What is needed
Write out the listing below again, precisely as it is given.

Supplied material
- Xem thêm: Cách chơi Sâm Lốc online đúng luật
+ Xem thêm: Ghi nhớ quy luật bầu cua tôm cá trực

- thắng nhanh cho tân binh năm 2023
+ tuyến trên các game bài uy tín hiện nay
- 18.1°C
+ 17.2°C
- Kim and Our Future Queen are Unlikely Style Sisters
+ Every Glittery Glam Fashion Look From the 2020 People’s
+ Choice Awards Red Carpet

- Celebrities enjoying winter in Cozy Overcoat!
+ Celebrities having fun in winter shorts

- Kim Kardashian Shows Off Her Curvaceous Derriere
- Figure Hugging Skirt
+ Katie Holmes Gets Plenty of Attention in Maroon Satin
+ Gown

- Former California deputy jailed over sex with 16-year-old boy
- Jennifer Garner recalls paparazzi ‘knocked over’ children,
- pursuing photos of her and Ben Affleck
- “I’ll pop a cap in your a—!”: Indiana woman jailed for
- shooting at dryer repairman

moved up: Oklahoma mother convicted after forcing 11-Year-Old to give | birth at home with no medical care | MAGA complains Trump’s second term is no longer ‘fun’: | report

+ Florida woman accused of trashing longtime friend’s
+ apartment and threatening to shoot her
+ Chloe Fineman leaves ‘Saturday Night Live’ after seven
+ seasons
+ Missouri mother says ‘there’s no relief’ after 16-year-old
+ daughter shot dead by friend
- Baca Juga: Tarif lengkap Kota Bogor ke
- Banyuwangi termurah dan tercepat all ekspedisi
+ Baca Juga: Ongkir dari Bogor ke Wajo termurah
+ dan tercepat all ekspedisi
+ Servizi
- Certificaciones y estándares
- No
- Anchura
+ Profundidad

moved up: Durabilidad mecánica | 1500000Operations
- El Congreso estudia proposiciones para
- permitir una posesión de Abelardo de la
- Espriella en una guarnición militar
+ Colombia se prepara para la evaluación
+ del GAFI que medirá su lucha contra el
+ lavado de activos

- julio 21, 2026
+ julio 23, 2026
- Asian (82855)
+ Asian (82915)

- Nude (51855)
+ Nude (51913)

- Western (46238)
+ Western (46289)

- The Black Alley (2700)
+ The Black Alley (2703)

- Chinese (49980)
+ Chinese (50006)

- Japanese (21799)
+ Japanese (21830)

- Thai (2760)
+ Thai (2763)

Final answer
- Xem thêm: Cách chơi Sâm Lốc online đúng luật
+ Xem thêm: Ghi nhớ quy luật bầu cua tôm cá trực

- thắng nhanh cho tân binh năm 2023
+ tuyến trên các game bài uy tín hiện nay
- 18.1°C
+ 17.2°C
- Kim and Our Future Queen are Unlikely Style Sisters
+ Every Glittery Glam Fashion Look From the 2020 People’s
+ Choice Awards Red Carpet

- Celebrities enjoying winter in Cozy Overcoat!
+ Celebrities having fun in winter shorts

- Kim Kardashian Shows Off Her Curvaceous Derriere
- Figure Hugging Skirt
+ Katie Holmes Gets Plenty of Attention in Maroon Satin
+ Gown

- Former California deputy jailed over sex with 16-year-old boy
- Jennifer Garner recalls paparazzi ‘knocked over’ children,
- pursuing photos of her and Ben Affleck
- “I’ll pop a cap in your a—!”: Indiana woman jailed for
- shooting at dryer repairman

moved up: Oklahoma mother convicted after forcing 11-Year-Old to give | birth at home with no medical care | MAGA complains Trump’s second term is no longer ‘fun’: | report

+ Florida woman accused of trashing longtime friend’s
+ apartment and threatening to shoot her
+ Chloe Fineman leaves ‘Saturday Night Live’ after seven
+ seasons
+ Missouri mother says ‘there’s no relief’ after 16-year-old
+ daughter shot dead by friend
- Baca Juga: Tarif lengkap Kota Bogor ke
- Banyuwangi termurah dan tercepat all ekspedisi
+ Baca Juga: Ongkir dari Bogor ke Wajo termurah
+ dan tercepat all ekspedisi
+ Servizi
- Certificaciones y estándares
- No
- Anchura
+ Profundidad

moved up: Durabilidad mecánica | 1500000Operations
- El Congreso estudia proposiciones para
- permitir una posesión de Abelardo de la
- Espriella en una guarnición militar
+ Colombia se prepara para la evaluación
+ del GAFI que medirá su lucha contra el
+ lavado de activos

- julio 21, 2026
+ julio 23, 2026
- Asian (82855)
+ Asian (82915)

- Nude (51855)
+ Nude (51913)

- Western (46238)
+ Western (46289)

- The Black Alley (2700)
+ The Black Alley (2703)

- Chinese (49980)
+ Chinese (50006)

- Japanese (21799)
+ Japanese (21830)

- Thai (2760)
+ Thai (2763)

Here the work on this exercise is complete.